→ **RECORDS TO USE**
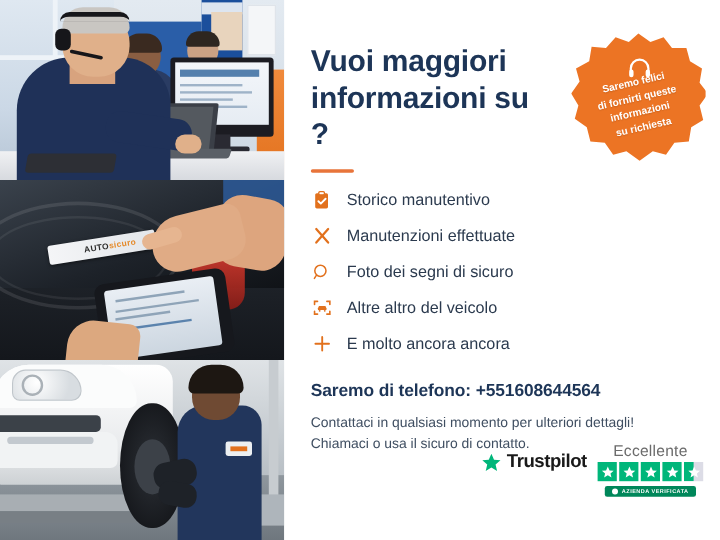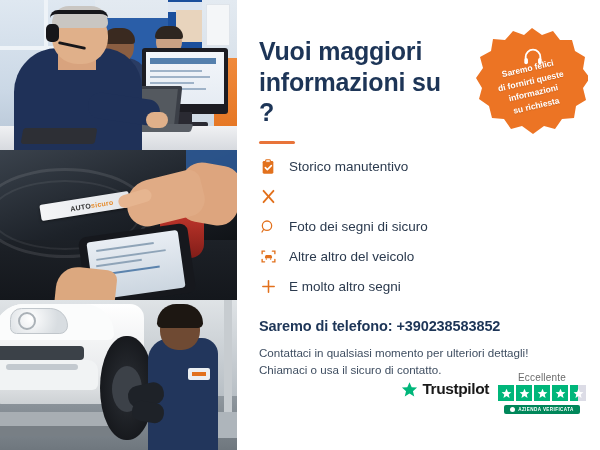--- a/index.html
+++ b/index.html
@@ -231,21 +231,21 @@
 
   
   .tp {
     position:absolute; right: 14px; bottom: 36px;
     display:flex; align-items:flex-start; gap:9px;
   }
   .tp .logo { display:flex; align-items:center; gap:4px; padding-top:8px; }
   .tp .logo .star { width:17px; height:17px; color:#00b67a; }
   .tp .logo .word { font-size:15.5px; font-weight:700; color:#191919; letter-spacing:-0.4px; }
   .tp .rate { display:flex; flex-direction:column; align-items:center; gap:2px; }
-  .tp .rate .lab { font-size:10px; color:#6b6b6b; letter-spacing:.2px; }
+  .tp .rate .lab { font-size:13px; color:#6b6b6b; letter-spacing:.2px; }
   .tp .stars { display:flex; gap:2px; }
   .tp .stars .sq { width:16px; height:16px; background:#00b67a; display:flex; align-items:center; justify-content:center; }
   .tp .stars .sq.half { background:#dcdce6; position:relative; overflow:hidden;}
   .tp .stars .sq.half::before { content:""; position:absolute; left:0; top:0; width:50%; height:100%; background:#00b67a; }
   .tp .stars .sq svg { position:relative; width:11px; height:11px; color:#fff; }
   .tp .verified {
     margin-top:2px; background:#00875a; color:#fff;
     font-size:4.6px; letter-spacing:.4px; font-weight:700;
     padding:2px 6px; border-radius:2px; display:flex; align-items:center; gap:3px;
   }
@@ -393,20 +393,21 @@
         <span>Storico manutentivo</span>
       </li>
 
       <li>
         <span class="ic">
           <svg viewBox="0 0 24 24" width="17" height="17" fill="none" stroke="currentColor" stroke-width="2.6" stroke-linecap="round">
             <path d="M5 4l14 16"></path>
               <path d="M19 4L5 20"></path>
           </svg>
         </span>
+        <span>Manutenzioni effettuate</span>
       </li>
 
       <li>
         <span class="ic">
           <svg viewBox="0 0 24 24" width="16" height="16" fill="none" stroke="currentColor" stroke-width="1.9" stroke-linecap="round">
             <circle cx="10.5" cy="10" r="7"></circle>
               <path d="M5.6 15.4L3 19.5"></path>
           </svg>
         </span>
         <span>Foto dei segni di sicuro</span>
@@ -427,27 +428,27 @@
         <span>Altre altro del veicolo</span>
       </li>
 
       <li>
         <span class="ic">
           <svg viewBox="0 0 24 24" width="17" height="17" fill="none" stroke="currentColor" stroke-width="2.2" stroke-linecap="round">
             <path d="M12 4v16"></path>
               <path d="M4 12h16"></path>
           </svg>
         </span>
-        <span>E molto altro segni</span>
+        <span>E molto ancora ancora</span>
       </li>
     </ul>
 
     <div class="phone">
       <span>Saremo di telefono:</span>
-      <span>+390238583852</span>
+      <span>+551608644564</span>
     </div>
 
     <div class="sub">
       <span>Contattaci in qualsiasi momento per ulteriori dettagli!</span><br>
       <span>Chiamaci o usa il sicuro di contatto.</span>
     </div>
 
     <div class="tp">
       <div class="logo">
         <svg class="star" viewBox="0 0 24 24" fill="currentColor">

→ **TASK OBJECTIVE**
Across the whole listing above, find every line with the string "weight" and copy it.

→ **WRITTEN REPLY**
   .tp .logo .word { font-size:15.5px; font-weight:700; color:#191919; letter-spacing:-0.4px; }
     font-size:4.6px; letter-spacing:.4px; font-weight:700;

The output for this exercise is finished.